The litigants in this case are at opposite ends of the political spectrum. Their disagreements - including (and especially) about the election of President Trump - are profound. (We live in divided times.) They don’t encounter each other on a debate stage, at the office, over a holiday meal, or anywhere IRL. Instead, they square off in dueling YouTube videos. (We live in digital times.) They ended up in the federal court after the defendant created a video made up of copyrighted footage owned by the plaintiff without her authorization, and she didn’t like it. (We live in litigious times.)

This is their story.

Plaintiff Akilah Hughes - writer, comedian, and Brooklynite - is the creative force behind the YouTube channel Akilah Obviously where she posts videos on sundry topics. On November 18, 2016, Hughes posted a nearly ten minute video entitled We Thought She Would Win. The video opens with the arrival of Hughes, energetic and optimistic, at the Javitz Center in New York City early on the evening of the 2016 presidential election, hours before results have been reported. She is there to attend what she (and many others) assumed would be the victory party for candidate Hillary Clinton. About a minute into the video, everything changes, and we find Hughes digesting the news of Clinton’s loss. Hughes tells us that "no one thought she was not going to win, so it started out with a very exciting evening and ... like ... full of hope" but then the mood "just like crept down, until forever." In the remainder of the video, Hughes covers a wide range of topics, including her perspective on the defeat of Clinton and election of President Trump.

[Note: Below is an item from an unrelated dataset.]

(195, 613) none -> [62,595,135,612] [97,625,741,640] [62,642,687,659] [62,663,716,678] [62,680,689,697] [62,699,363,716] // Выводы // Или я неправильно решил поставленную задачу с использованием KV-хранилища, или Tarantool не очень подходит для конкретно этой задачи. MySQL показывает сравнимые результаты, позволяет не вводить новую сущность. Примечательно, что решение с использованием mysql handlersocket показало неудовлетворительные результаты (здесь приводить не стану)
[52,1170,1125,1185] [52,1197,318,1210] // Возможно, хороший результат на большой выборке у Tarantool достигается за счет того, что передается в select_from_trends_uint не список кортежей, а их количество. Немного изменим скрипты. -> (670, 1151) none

Defendant Carl Benjamin is a British YouTuber who uses the online sobriquet "Sargon of Akkad" and is described on Wikipedia as "an anti-feminist and member of the Eurosceptic right-wing UK Independence Party." The complaint alleges that the vidoes that Benjamin posts on YouTube include "anti-ideological and anti-identitarian" content that critiques "the left, racism, feminism, Black lives Matter, and Islam." The day after Hughes posted We Thought She Would Win, Benjamin posted his own video, a compilation, approximately two minutes in length, consisting entirely of six clips from We Thought She Would Win. Benjamin titled his video SJW Levels of Awareness. "SJW" is an acronym that stands for "Social Justice Warrior" which, according to the complaint, is used frequently by Benjamin to "belittle proponents of perceived liberal social policies and stances."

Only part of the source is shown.